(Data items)
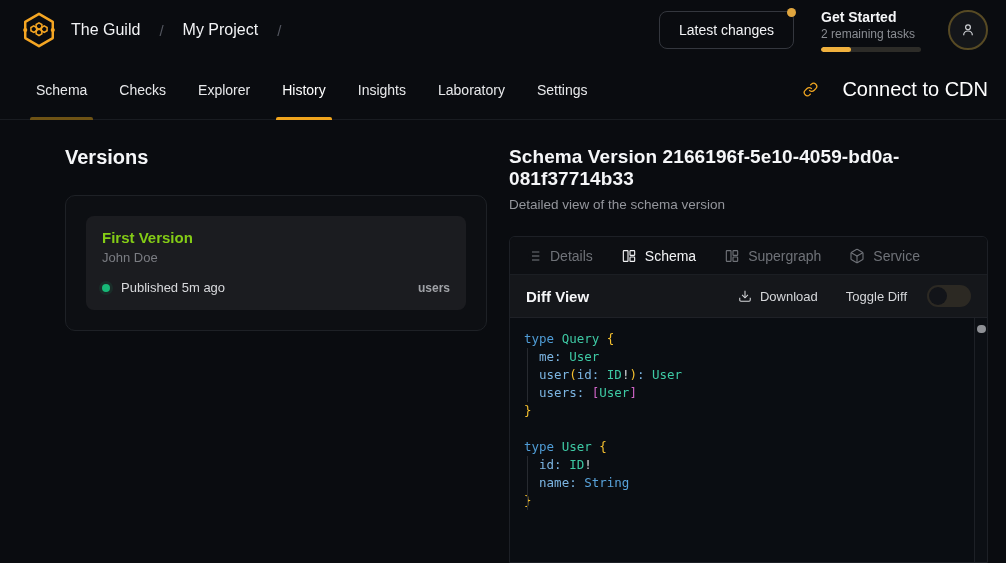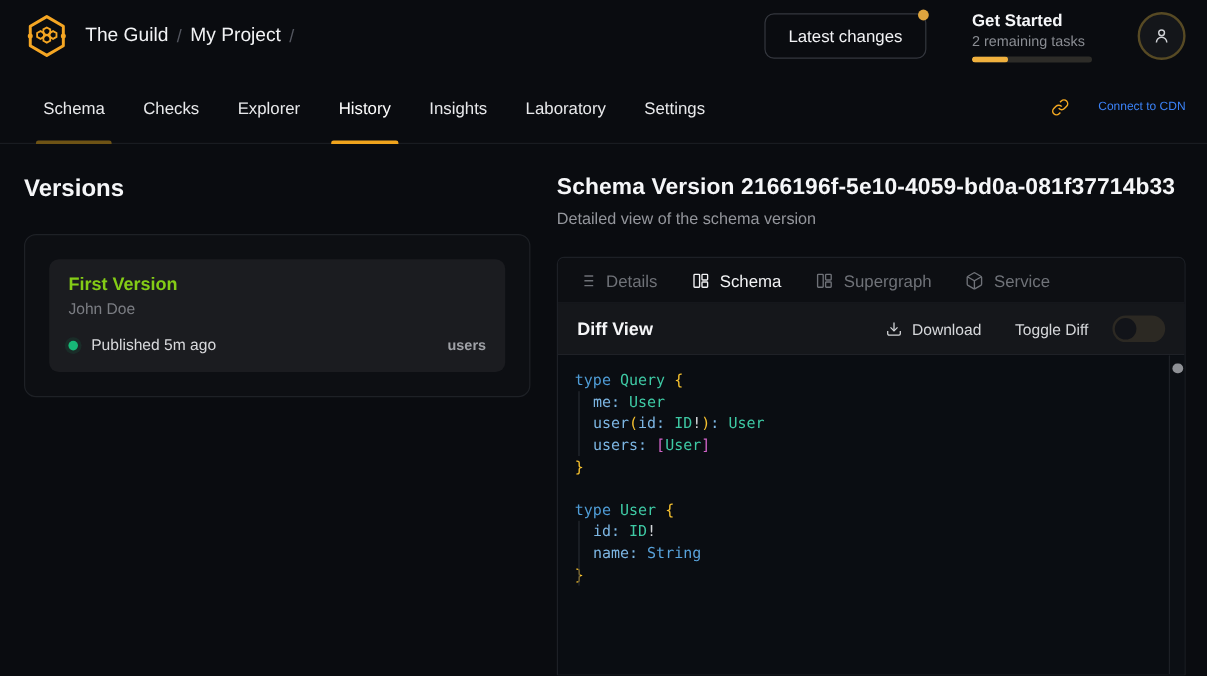"The Guild" .crumbs { gap: 7px -> 19px }
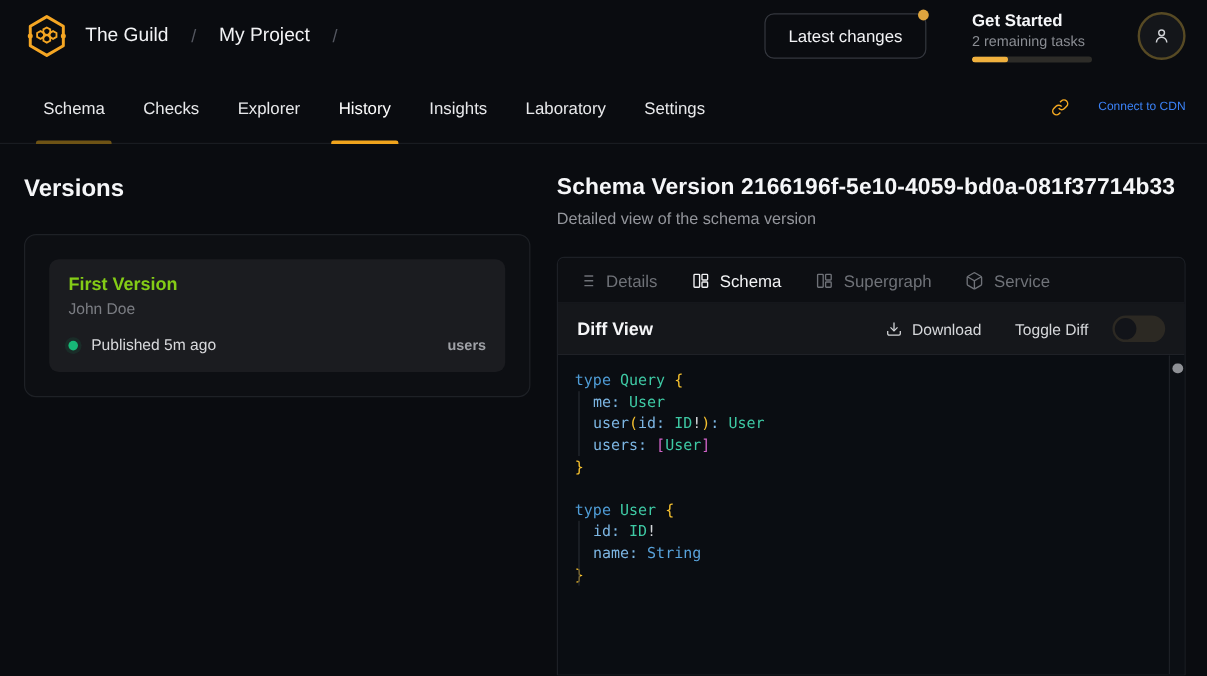"Latest changes" .header-right { gap: 38px -> 27px }
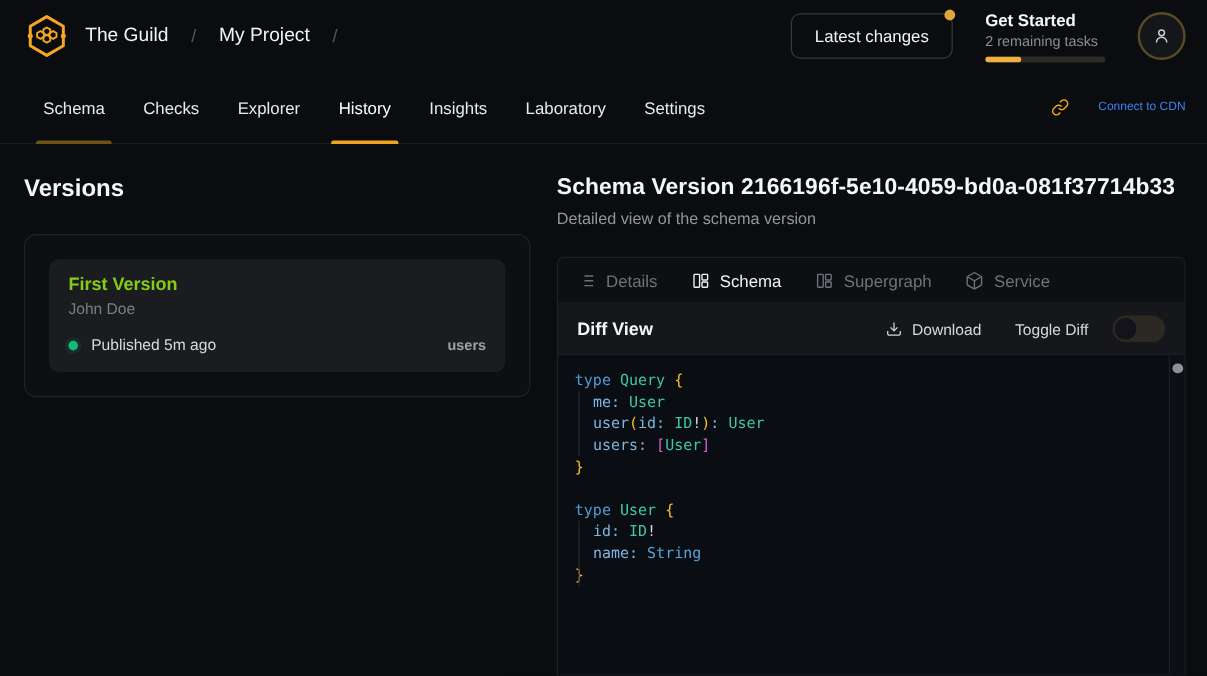"Connect to CDN" .cdn-link { color: #3b82f6 -> #ffffff; font-size: 10px -> 20px }
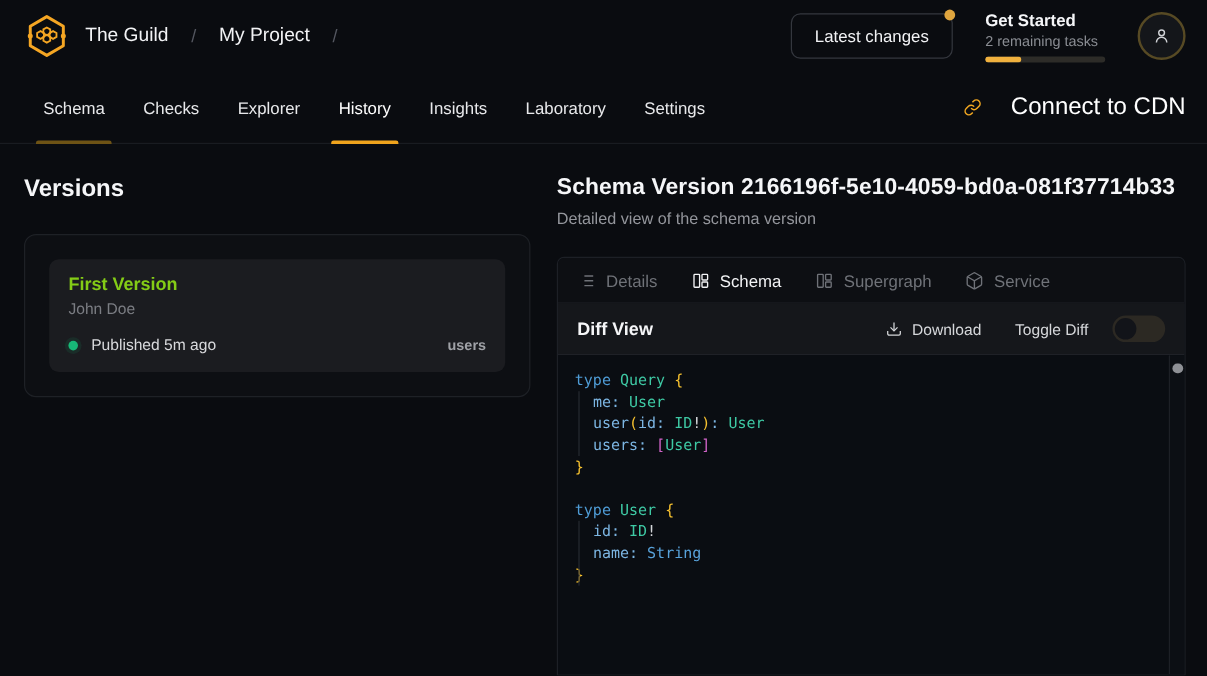"Versions" .main { padding-left: none -> 45px }
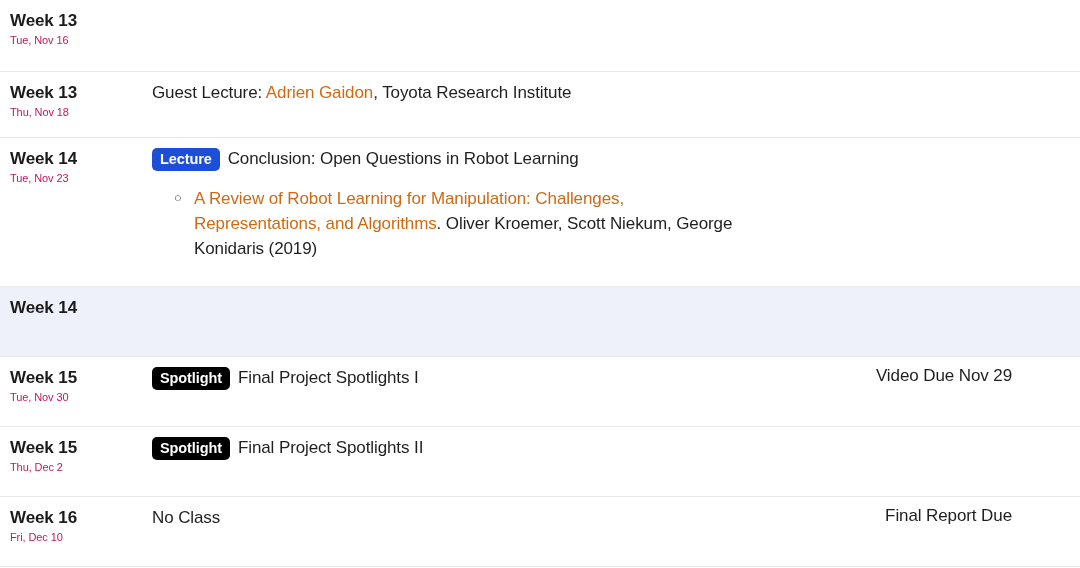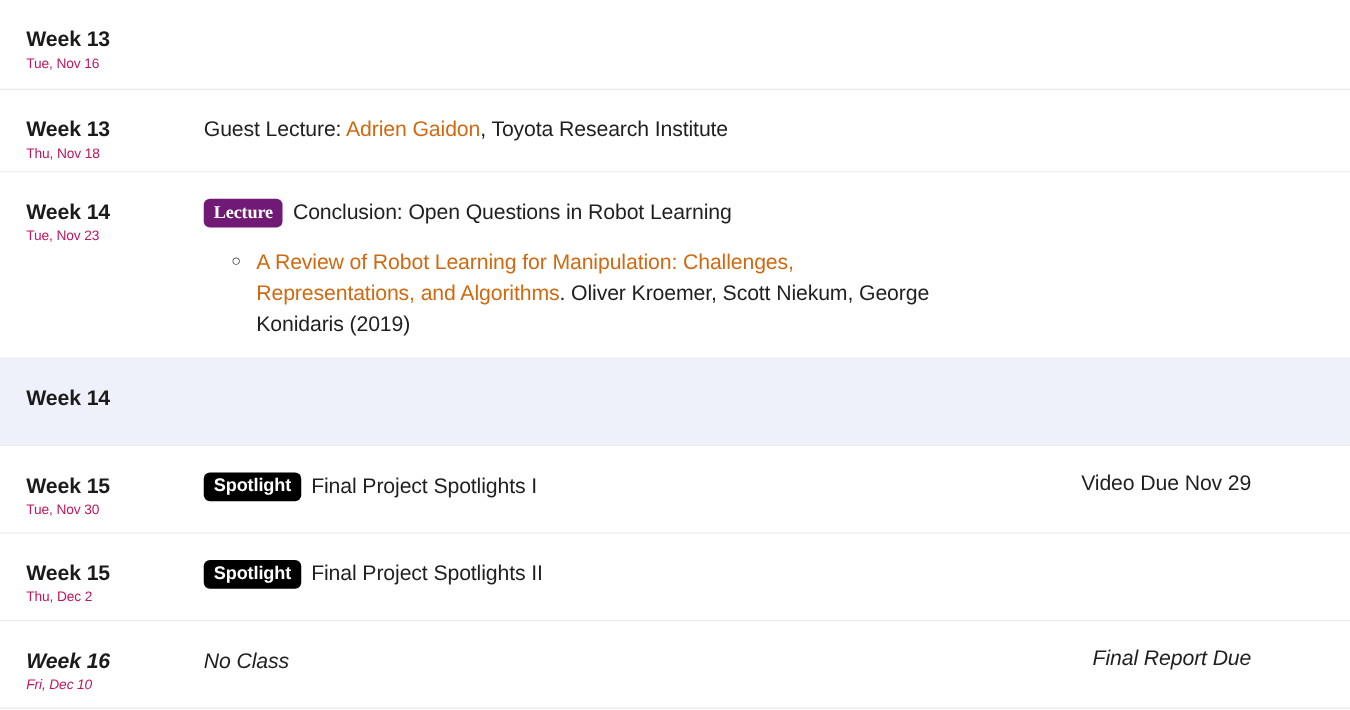"Week 13" .row { padding: 11px -> 0 }
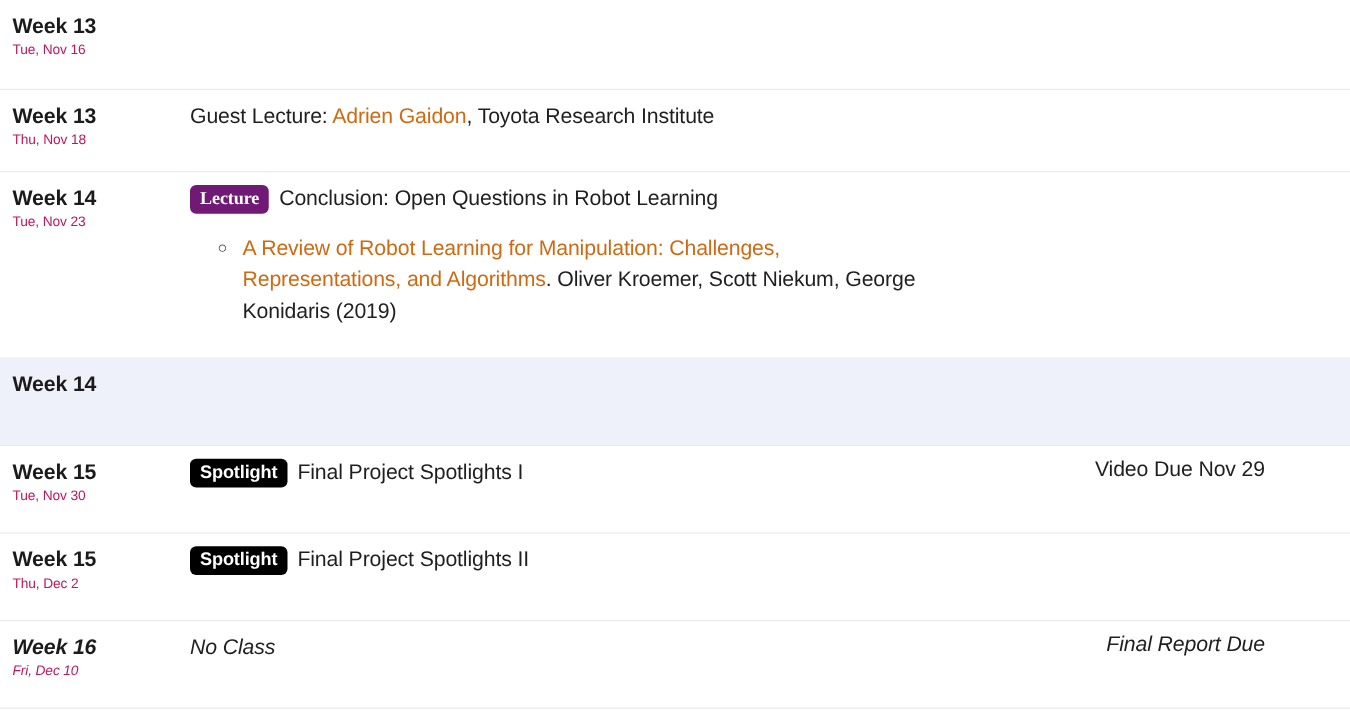"Lecture" .badge-lecture { background: #701a75 -> #1d4ed8; font-family: Liberation Serif, serif -> none }
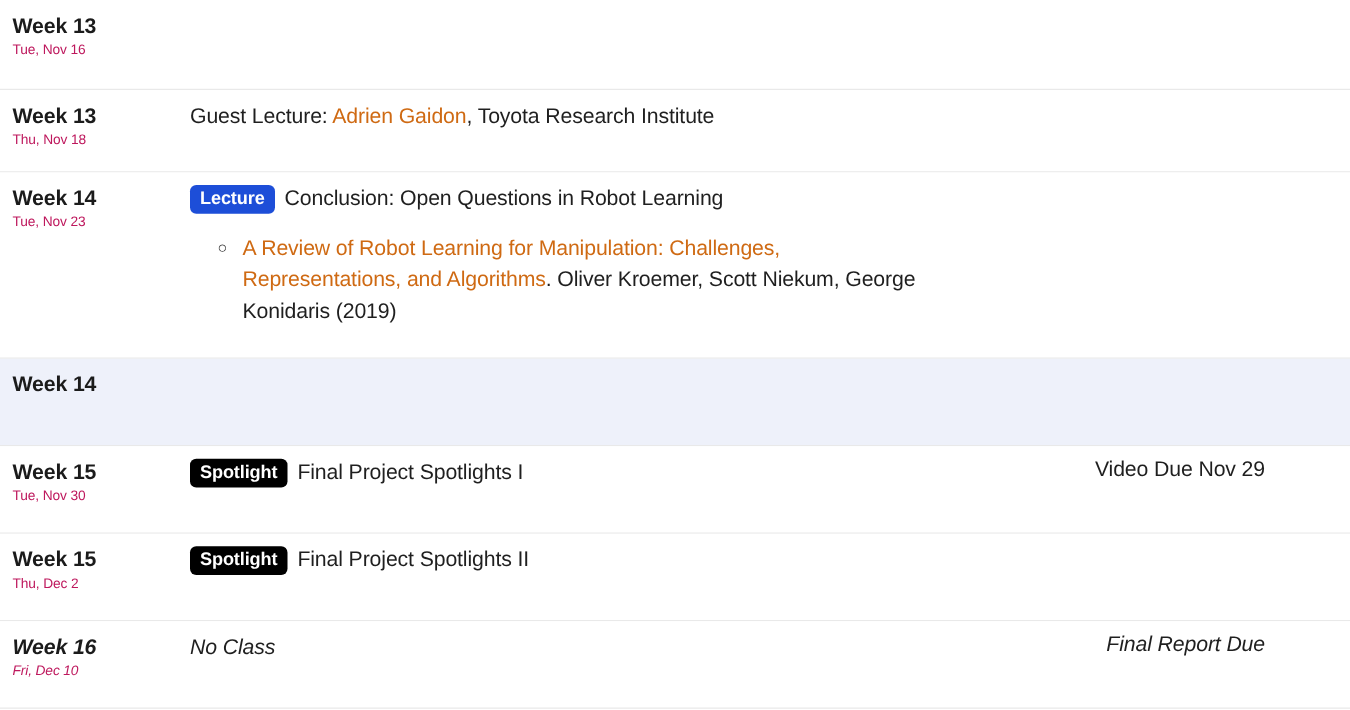"Week 16" div.row { font-style: italic -> none }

## What the exercise asks
Take the lines from the one holding "gap: 38px ->" through the last line of the data above and copy them exactly, both ends included, omitting all pictures.

## Output for this exercise
"Latest changes" .header-right { gap: 38px -> 27px }
"Connect to CDN" .cdn-link { color: #3b82f6 -> #ffffff; font-size: 10px -> 20px }
"Versions" .main { padding-left: none -> 45px }
"Week 13" .row { padding: 11px -> 0 }
"Lecture" .badge-lecture { background: #701a75 -> #1d4ed8; font-family: Liberation Serif, serif -> none }
"Week 16" div.row { font-style: italic -> none }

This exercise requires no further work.